Calcium Signaling in Cell Metabolism and Apoptosis: A Biochemical Framework

Background: Calcium (Ca²⁺) signaling serves as a ubiquitous and tightly regulated second messenger system that coordinates a vast array of cellular functions, including energy metabolism, gene expression, and programmed cell death. Through spatial and temporal modulation of intracellular Ca²⁺ fluxes, cells integrate diverse physiological signals and maintain homeostasis. Perturbations in calcium homeostasis are intimately linked to metabolic dysregulation, mitochondrial dysfunction, and apoptosis, positioning calcium as a central node in health and disease.
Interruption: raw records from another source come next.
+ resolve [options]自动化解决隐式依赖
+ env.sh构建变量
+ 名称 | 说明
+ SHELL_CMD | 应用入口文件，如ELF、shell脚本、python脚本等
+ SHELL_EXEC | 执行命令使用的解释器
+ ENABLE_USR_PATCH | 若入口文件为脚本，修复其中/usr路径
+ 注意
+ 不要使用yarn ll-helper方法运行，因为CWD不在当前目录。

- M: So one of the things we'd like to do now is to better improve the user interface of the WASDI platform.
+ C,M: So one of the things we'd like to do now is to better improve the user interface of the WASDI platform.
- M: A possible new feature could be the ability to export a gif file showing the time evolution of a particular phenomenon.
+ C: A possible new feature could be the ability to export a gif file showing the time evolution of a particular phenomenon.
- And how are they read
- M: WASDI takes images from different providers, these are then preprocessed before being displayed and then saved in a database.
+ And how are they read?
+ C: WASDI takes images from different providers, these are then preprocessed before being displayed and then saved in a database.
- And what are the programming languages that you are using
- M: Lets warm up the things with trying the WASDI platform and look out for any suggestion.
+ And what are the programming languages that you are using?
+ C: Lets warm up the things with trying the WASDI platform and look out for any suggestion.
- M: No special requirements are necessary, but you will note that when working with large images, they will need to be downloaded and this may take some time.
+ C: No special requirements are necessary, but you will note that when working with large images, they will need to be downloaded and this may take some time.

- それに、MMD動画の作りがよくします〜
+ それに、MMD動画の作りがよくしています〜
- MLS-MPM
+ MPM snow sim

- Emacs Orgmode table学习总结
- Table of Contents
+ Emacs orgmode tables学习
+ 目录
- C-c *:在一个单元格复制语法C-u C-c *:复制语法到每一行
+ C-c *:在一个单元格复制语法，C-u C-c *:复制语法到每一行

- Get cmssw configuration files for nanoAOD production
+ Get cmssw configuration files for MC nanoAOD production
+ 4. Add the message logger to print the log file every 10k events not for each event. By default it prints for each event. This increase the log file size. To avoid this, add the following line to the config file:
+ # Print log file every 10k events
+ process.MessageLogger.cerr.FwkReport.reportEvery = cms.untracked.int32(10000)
Methods and Results: This review presents a comprehensive biochemical framework outlining the molecular pathways and organelle crosstalk underlying calcium-dependent regulation of metabolism and apoptosis. Ca²⁺ influx through plasma membrane channels (e.g., voltage-gated calcium channels, TRP channels) and release from intracellular stores (e.g., ER via IP₃ and ryanodine receptors) shape cytosolic Ca²⁺ transients that activate calmodulin, calcineurin, CaMKs, and other calcium-sensitive enzymes. Mitochondrial calcium uptake via the mitochondrial calcium uniporter (MCU) stimulates oxidative phosphorylation by enhancing the activity of key dehydrogenases in the TCA cycle. However, Ca²⁺ overload promotes mitochondrial permeability transition pore (mPTP) opening, leading to cytochrome c release and caspase activation. At the ER–mitochondria interface, known as mitochondria-associated membranes (MAMs), calcium signaling orchestrates metabolic efficiency and stress responses. Dysregulated calcium dynamics contribute to a range of pathologies including neurodegeneration, diabetes, and cancer by disrupting ATP production and triggering intrinsic apoptotic pathways. Pharmacological agents that modulate calcium fluxes or buffer intracellular calcium are being explored to restore metabolic balance and prevent unwanted cell death. Conclusion: Calcium signaling operates as a finely tuned biochemical system that interlinks metabolic regulation and apoptotic signaling.